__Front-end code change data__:
╔══

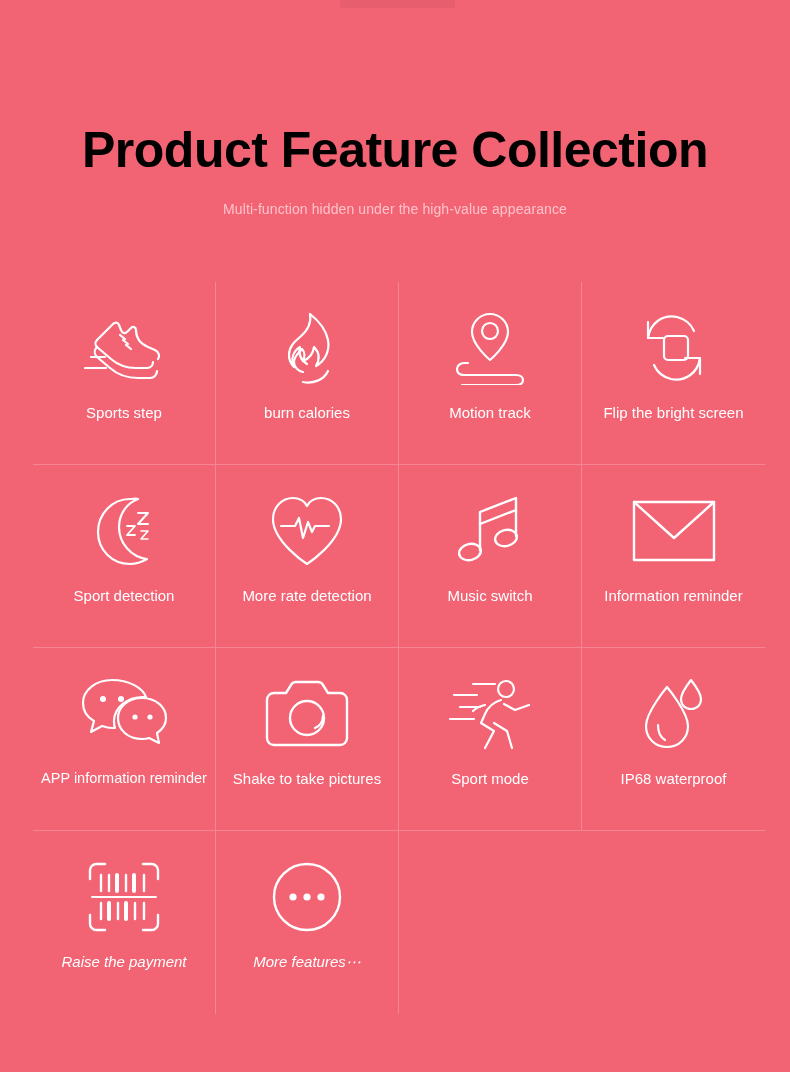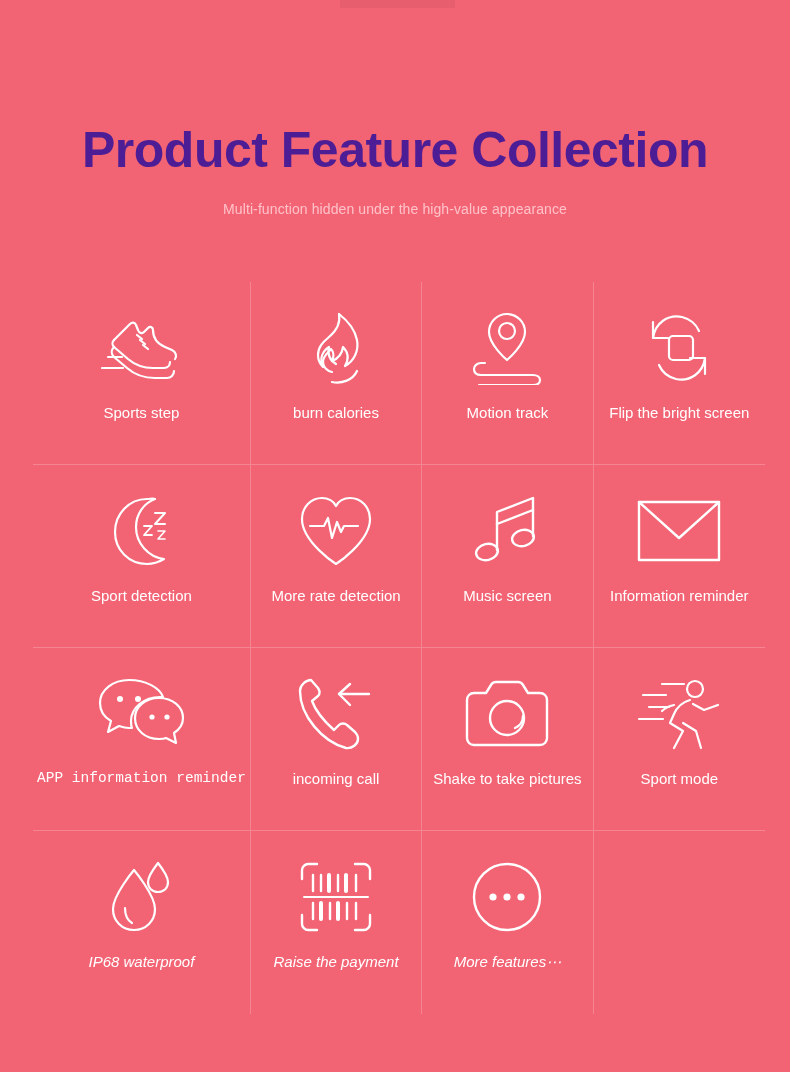--- a/index.html
+++ b/index.html
@@ -17,21 +17,21 @@
   }
   .header{
     position:absolute;top:0;left:0;width:790px;
     text-align:center;
   }
   .title{
     margin:0;
     padding-top:124px;
     font-size:50px;
     font-weight:bold;
-    color:#4c1d95;
+    color:#000000;
     letter-spacing:-0.5px;
     line-height:1.05;
   }
   .subtitle{
     margin:0;
     padding-top:24px;
     font-size:14px;
     font-weight:400;
     color:#ffc2c9;
     letter-spacing:0.1px;
@@ -68,21 +68,21 @@
   .icon svg{display:block;}
   .label{
     margin-top:14px;
     font-size:15px;
     color:#ffffff;
     text-align:center;
     line-height:1.2;
     padding:0 4px;
     white-space:nowrap;
   }
-  .label.tight{font-size:14.5px;font-family:Liberation Mono, monospace;}
+  .label.tight{font-size:14.5px;}
 </style>
 </head>
 <body>
 
 <div class="top-notch"></div>
 
 <div class="header">
   <h1 class="title">Product Feature Collection</h1>
   <p class="subtitle">Multi-function hidden under the high-value appearance</p>
 </div>
@@ -165,21 +165,21 @@
 
   <div class="cell">
     <div class="icon">
       <svg width="66" height="74" viewBox="0 0 66 74" fill="none" stroke="#fff" stroke-width="2.4" stroke-linecap="round" stroke-linejoin="round">
         <path d="M23 56 V18 L59 4 v38"></path>
         <path d="M23 30 L59 16"></path>
         <ellipse cx="13" cy="58" rx="11" ry="8" transform="rotate(-13 13 58)"></ellipse>
         <ellipse cx="49" cy="44" rx="11" ry="8" transform="rotate(-13 49 44)"></ellipse>
       </svg>
     </div>
-    <div class="label">Music screen</div>
+    <div class="label">Music switch</div>
   </div>
 
   <div class="cell">
     <div class="icon">
       <svg width="84" height="62" viewBox="0 0 84 62" fill="none" stroke="#fff" stroke-width="2.4" stroke-linecap="round" stroke-linejoin="round">
         <rect x="2" y="2" width="80" height="58"></rect>
         <path d="M2 2 L42 38 L82 2"></path>
       </svg>
     </div>
     <div class="label">Information reminder</div>
@@ -192,30 +192,20 @@
         <circle cx="23" cy="23" r="3" fill="#fff" stroke="none"></circle>
         <circle cx="41" cy="23" r="3" fill="#fff" stroke="none"></circle>
         <path d="M62 22 C76 22 86 31 86 42 c0 6-3 11-9 15 l2 10 -10-5 c-2 1-5 1-7 1 -14 0-24-9-24-21 0-11 10-20 24-20z"></path>
         <circle cx="55" cy="41" r="2.6" fill="#fff" stroke="none"></circle>
         <circle cx="70" cy="41" r="2.6" fill="#fff" stroke="none"></circle>
       </svg>
     </div>
     <div class="label tight">APP information reminder</div>
   </div>
 
-  <div class="cell">
-    <div class="icon">
-      <svg width="78" height="76" viewBox="0 0 78 76" fill="none" stroke="#fff" stroke-width="2.4" stroke-linecap="round" stroke-linejoin="round">
-        <path d="M14 4 C9 4 3 9 3 15 3 40 26 66 49 72 c6 1 12-4 12-9 0-3-1-5-3-7 l-8-7 c-2-2-6-2-8 0 l-5 5 C28 46 19 36 15 25 l6-5 c2-2 2-5 0-8 l-7-8z"></path>
-        <path d="M72 18 H42"></path>
-        <path d="M53 8 L42 18 L53 29"></path>
-      </svg>
-    </div>
-    <div class="label">incoming call</div>
-  </div>
 
   <div class="cell">
     <div class="icon">
       <svg width="84" height="68" viewBox="0 0 84 68" fill="none" stroke="#fff" stroke-width="2.4" stroke-linecap="round" stroke-linejoin="round">
         <path d="M2 20 c0-4 3-7 7-7 h12 l5-8 c1-2 3-3 5-3 h22 c2 0 4 1 5 3 l5 8 h12 c4 0 7 3 7 7 v38 c0 4-3 7-7 7 H9 c-4 0-7-3-7-7z"></path>
         <circle cx="42" cy="38" r="17"></circle>
         <path d="M50 48 c5-2 8-7 8-12"></path>
       </svg>
     </div>
     <div class="label">Shake to take pictures</div>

╚══

__Problem to solve__: Wherever a line in the entries holds "ellipse", copy that line.

__Exercise output__:
         <ellipse cx="13" cy="58" rx="11" ry="8" transform="rotate(-13 13 58)"></ellipse>
         <ellipse cx="49" cy="44" rx="11" ry="8" transform="rotate(-13 49 44)"></ellipse>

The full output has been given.